Мы вышли из пустого проулка, обогнули старика в зимнем пальто и шапке-ушанке, который, размеренно бредя по улице, торговал воздушными шариками на палочках. Влились в ещё не плотный людской поток Невского проспекта. Я закинул сумку на плечо и едва поспевал за Аннет и Понтием, которые шли быстрым шагом чуть впереди меня.

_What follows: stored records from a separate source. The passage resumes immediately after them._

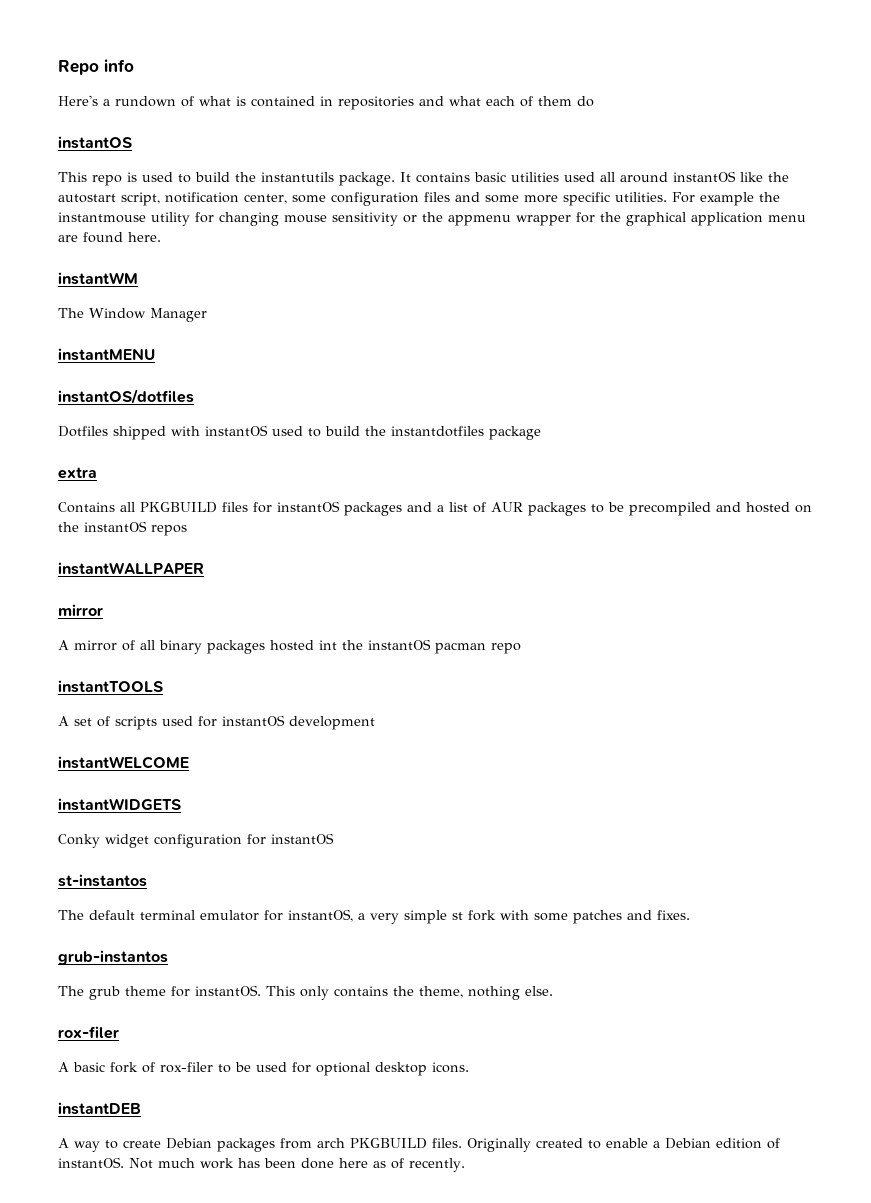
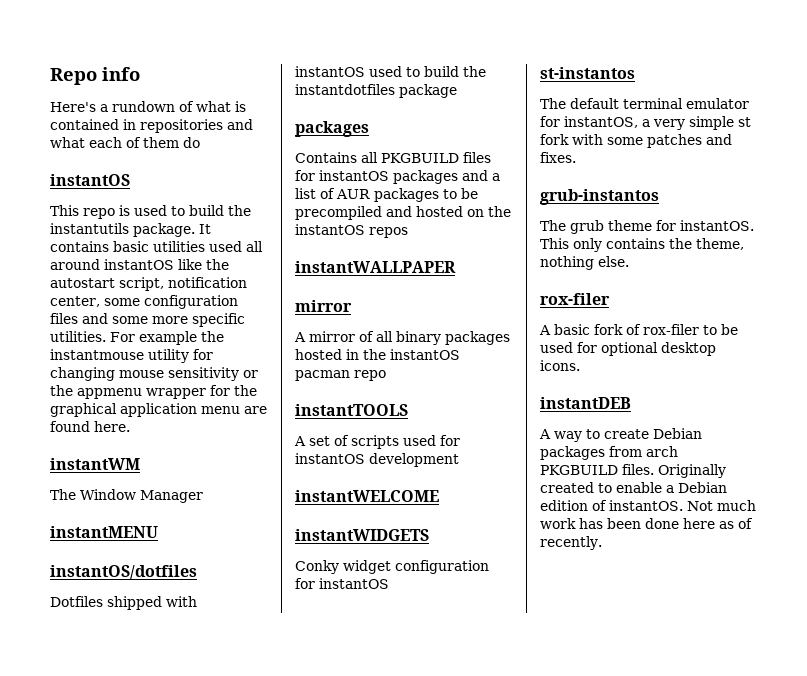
  Dotfiles shipped with instantOS used to build the instantdotfiles package
- extra
+ packages
- A mirror of all binary packages hosted int the instantOS pacman repo
+ A mirror of all binary packages hosted in the instantOS pacman repo

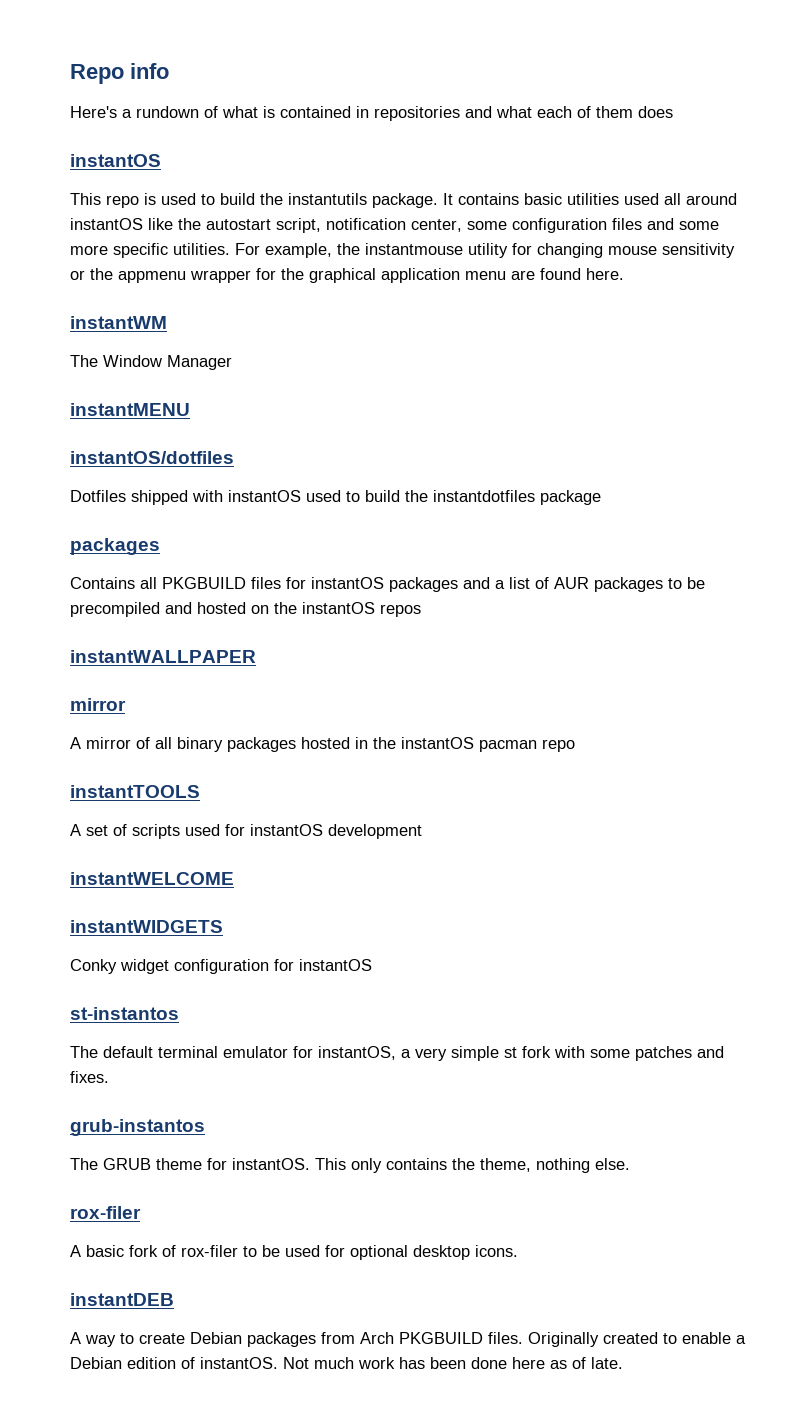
- Here's a rundown of what is contained in repositories and what each of them do
+ Here's a rundown of what is contained in repositories and what each of them does
- For example the instantmouse utility for changing mouse sensitivity or the appmenu wrapper for the graphical application menu are found here.
+ For example, the instantmouse utility for changing mouse sensitivity or the appmenu wrapper for the graphical application menu are found here.
- The grub theme for instantOS.
+ The GRUB theme for instantOS.
- A way to create Debian packages from arch PKGBUILD files.
+ A way to create Debian packages from Arch PKGBUILD files.
- Not much work has been done here as of recently.
+ Not much work has been done here as of late.

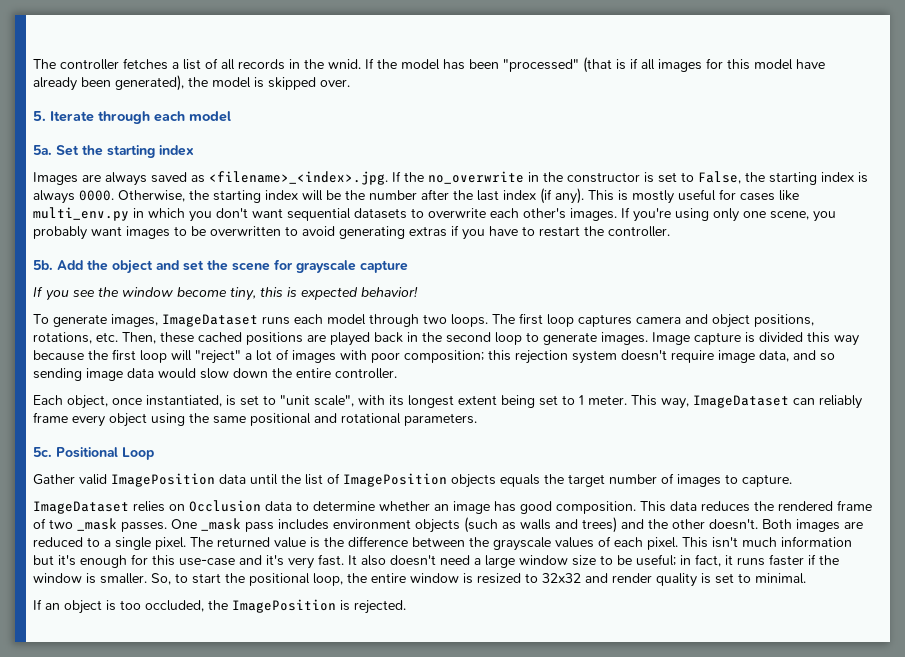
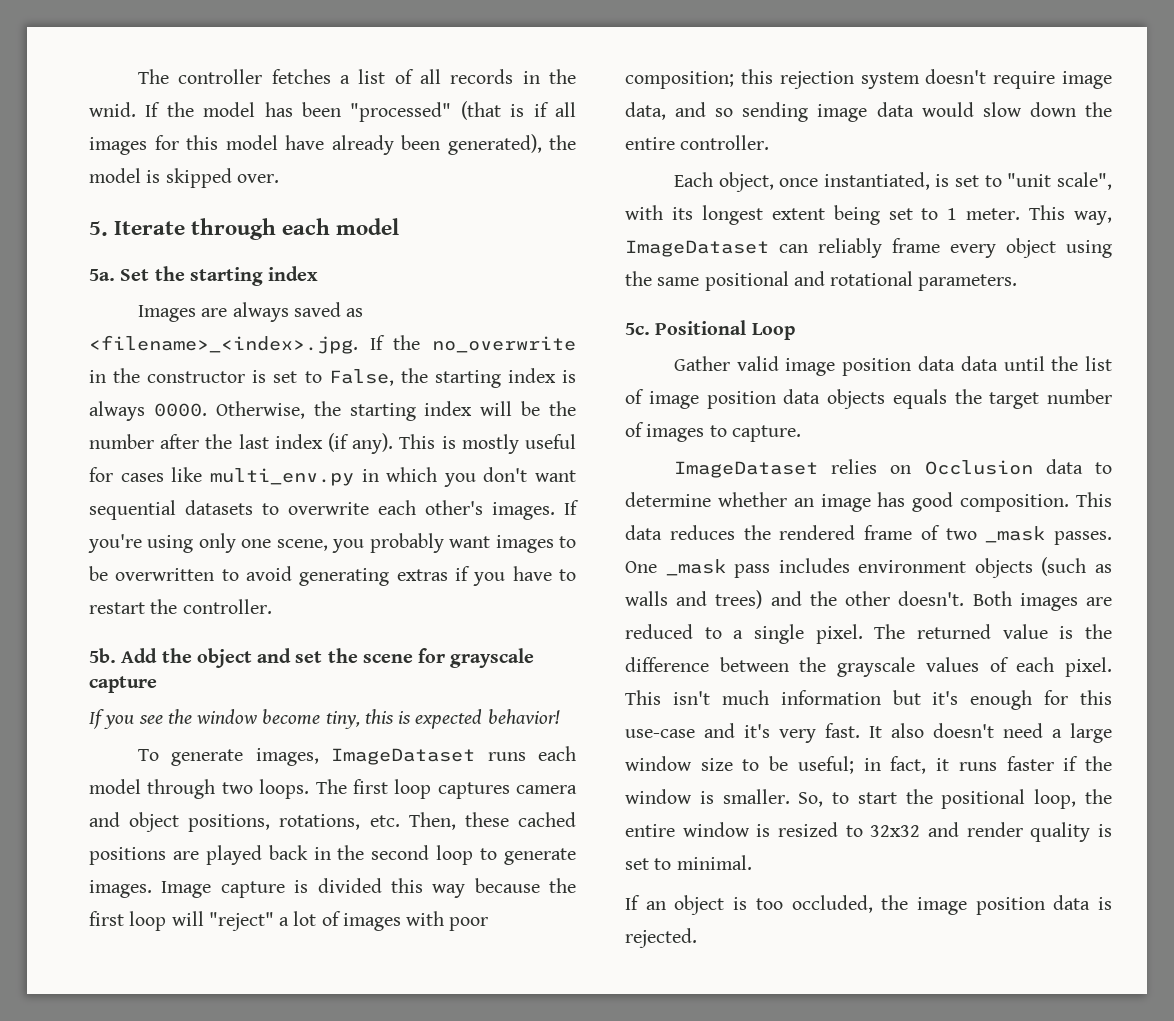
- Gather valid ImagePosition data until the list of ImagePosition objects equals the target number of images to capture.
+ Gather valid image position data data until the list of image position data objects equals the target number of images to capture.
- If an object is too occluded, the ImagePosition is rejected.
+ If an object is too occluded, the image position data is rejected.

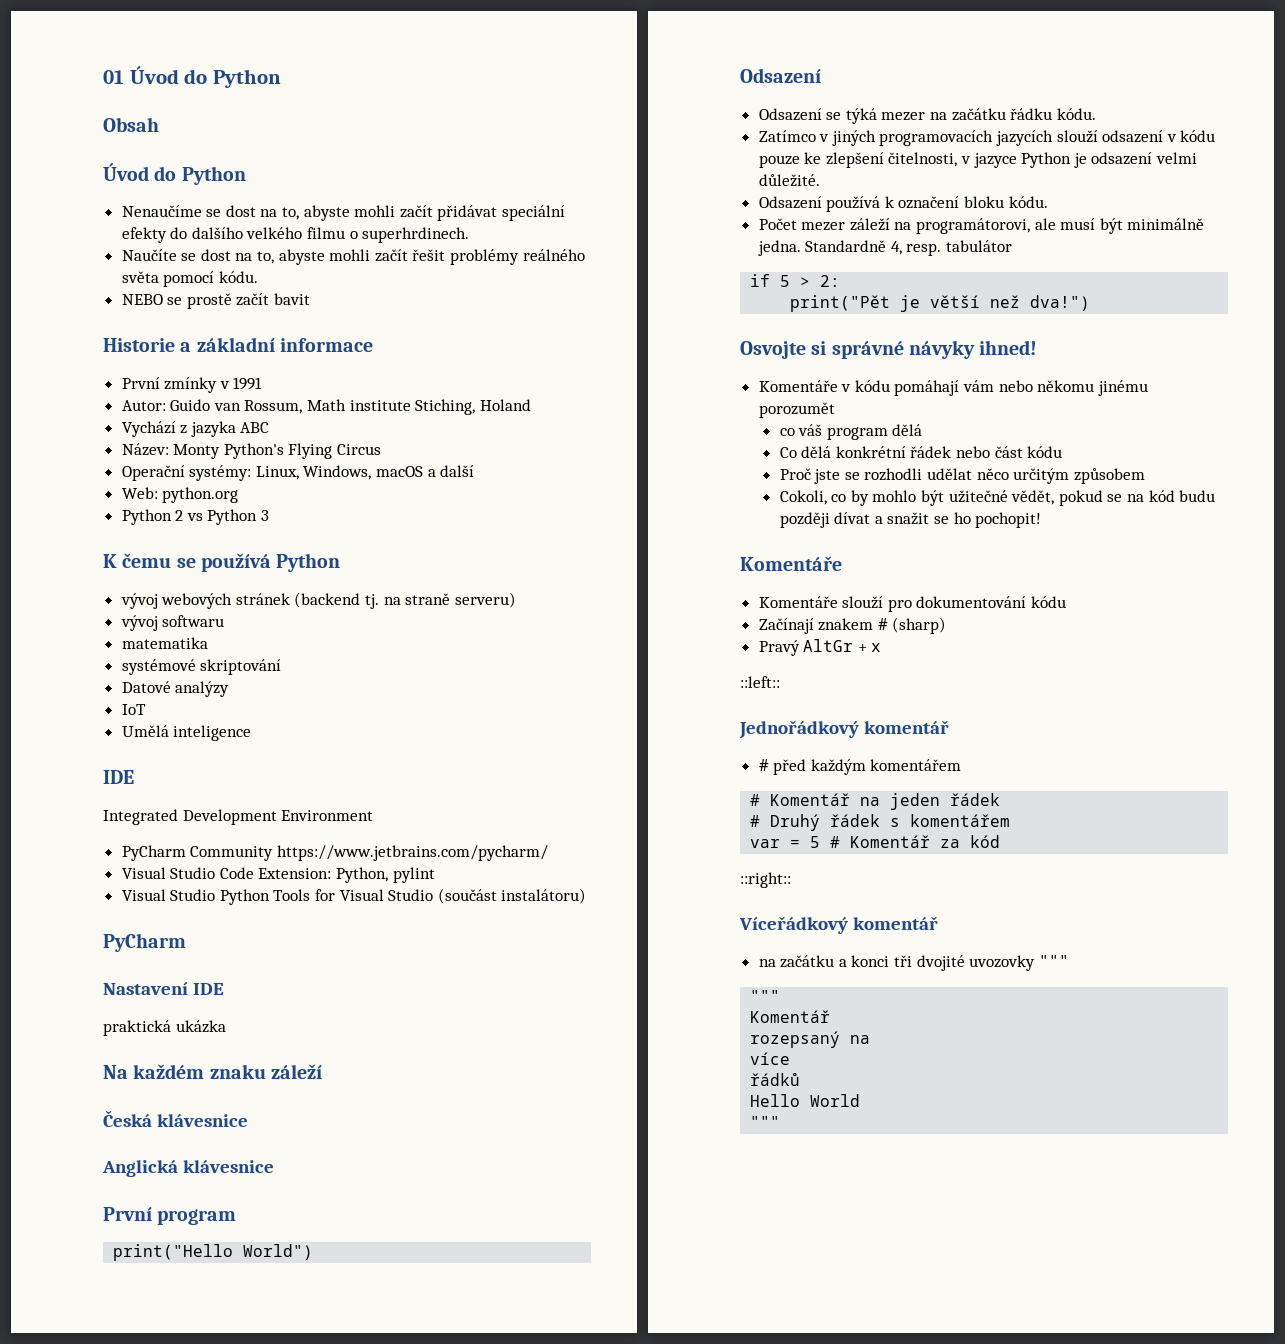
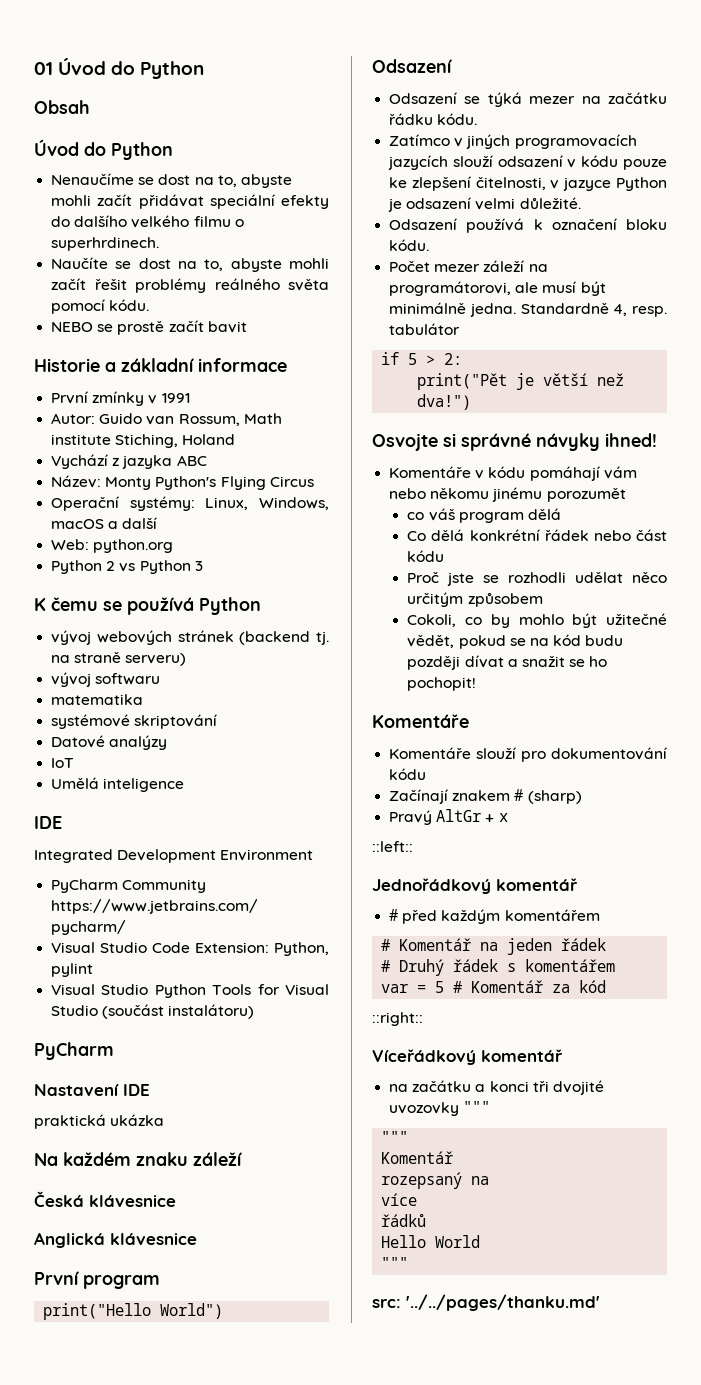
+ src: '../../pages/thanku.md'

На перекрёстке перешли на правую сторону Невского. Аннет хотела взять кофе на вынос, но очередь в кондитерской была большой, и мы решили не ждать. Снова набрали скорость и по пути едва не врезались в живые статуи — людей с крыльями за спиной в ослепительно-белых костюмах. Один застыл в позе авиаразворота. Рядом старуха в мятой рубахе с пальмами смотрела, замерев, будто ждала, когда они взлетят.

Понтий закурил, Аннет затараторила:

— Тебя опять поколотят за антипатриотические эксперименты. А могут ещё и в ментовку утащить. Знаешь же, как много добрых людей повылазило. — Аннет взяла старика под руку.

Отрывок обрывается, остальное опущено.